Chronic and Critical Illness Riders: Key Life Insurance Changes

Let's talk about the big changes that happened in the life insurance industry about 10 years ago. Some companies decided to improve upon a rider that was already out there—the Chronic and Critical Illness Rider.


This blog is based on a YouTube video discussion by Frank Biaggi, CEO of Biaggi Life, with agency partner, Kimberly Tran. Watch the full video here.


What’s new with Chronic and Critical Illness Riders?


They enhanced it, allowing policyholders to pull out up to 80% of their life insurance death benefit while they’re still alive.


Are there specific conditions that need to be met in order to pull out up to 80%?


Yes, there are. Previously, 10 years ago, the old rider required a nursing home stay for the benefits to be paid out. You had to be in a nursing home for 90 days. But with the new rider, some companies said, "Hey, we’re not going to require a nursing home stay anymore." They also added a cognitive impairment trigger. So, if you’re severely cognitively impaired, that would also trigger the benefits.


Now, some companies don’t offer this rider at all, but about half of them do. Of those, probably 25% require you to select it, and 25% require you to pay for it. There are a lot of different variations on how these riders are offered on the policy, but the main point is that you can access the death benefit while you’re still alive.


So, they eliminated the nursing home requirement...


What else changed with this new form of the rider?


The biggest change is that if you can’t perform two of six activities of daily living, that would trigger the benefit. Or, if you have a severe cognitive impairment, that would also trigger the benefit.
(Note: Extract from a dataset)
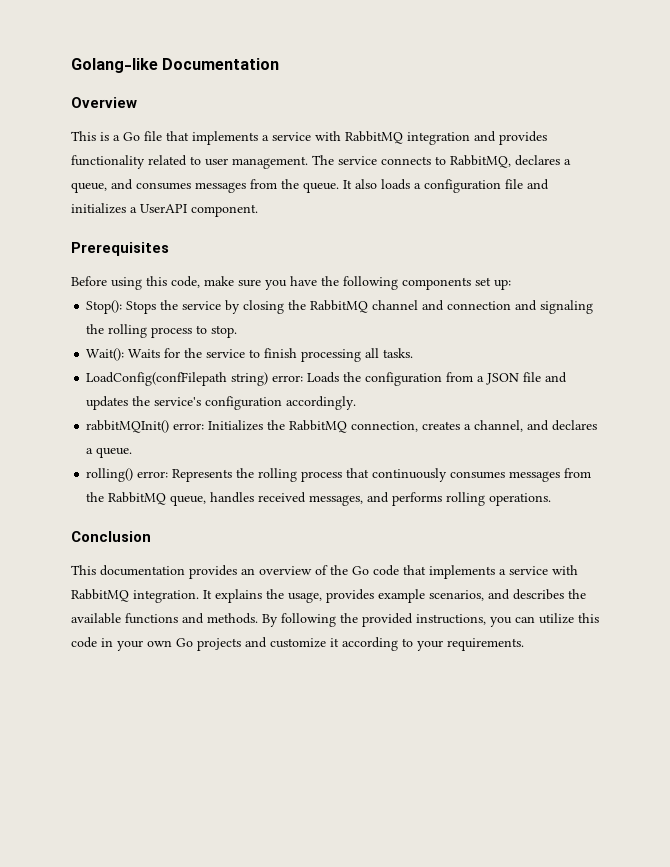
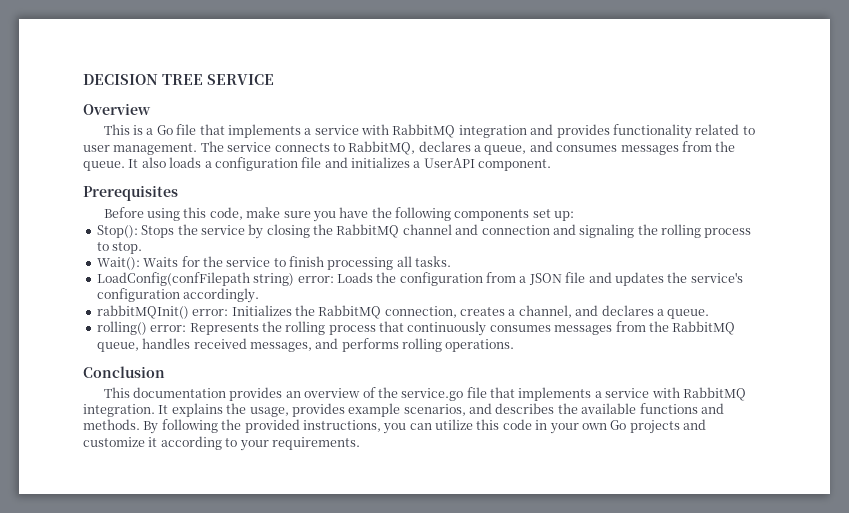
- Golang-like Documentation
+ DECISION TREE SERVICE
- This documentation provides an overview of the Go code that implements a service with RabbitMQ integration.
+ This documentation provides an overview of the service.go file that implements a service with RabbitMQ integration.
These new triggers were added, but the nursing home stay requirement is gone. This was a major improvement to the policies.



How long do you have to be unable to perform daily living activities?


The requirement is 90 days. So, if you can’t perform two of the six activities of daily living for 90 days, then you qualify. Once you qualify, you can pull out up to 80% of the death benefit, and this is on a yearly basis.


This is particularly beneficial if you have a chronic illness and need home health care, nursing home care, or any other type of care. You can access funds through your life insurance policy, so you don’t have to dip into your savings, 401(k), or borrow money. It provides another resource to tap into.


How many people would need a policy like this?


A recent study from the Urban Institute, done in 2019, found that 70% of people 65 or older had a need for long-term care benefits. 70%!


It also showed that about 45-48% of people actually received benefits for some type of long-term care need. So, from age 65 until death, there’s about a 50/50 chance that people will collect benefits for some type of long-term care need.


What’s important about this rider is that it’s often at no cost. You can add it to your policy, and you automatically have access to those death benefits if you need them. We’ve already established that about 70% of people over 65 are going to need some form of long-term care, and about 48% are currently collecting benefits. That number could increase as these policies become more widespread.


Do all life insurance policies today offer chronic illness riders?


No, unfortunately, not all of them do. From what I’ve seen, about 50% of companies offer it. Maybe 25% of those include it automatically on the policy, while 25% require you to pay for it or select it as an option. These riders aren’t all the same, and some companies have different requirements.


Some companies make it simple: if you can’t perform two out of six activities of daily living, you qualify for up to 80% of your death benefit. Some go as high as 100%. But other companies have different requirements. For example, one condition might have to be permanent, or they may have different variations in how much you can access from the policy. Some companies will go up to 80%, others 100%. It really depends on the company and the policy, so you need to analyze it carefully and choose the one that works best for you.


How do you know if your current life insurance policy has a chronic illness rider?


The best way is to have it reviewed by a life insurance agent familiar with this type of thing. Here’s the tricky part: if you have a policy that’s older than 10 years, it likely won’t have this rider, or it’ll have the older form that requires additional qualifications.


If your policy doesn’t have it, or if you have a newer policy that doesn’t have a favorable rider, you can exchange that policy for a new one that does. You’ll have to qualify for it, but if you’re in good health, the newer policies usually offer better benefits. You can even exchange the cash value from your old policy to a new one without any tax consequences.


Do chronic illness riders cost the same as long-term care riders?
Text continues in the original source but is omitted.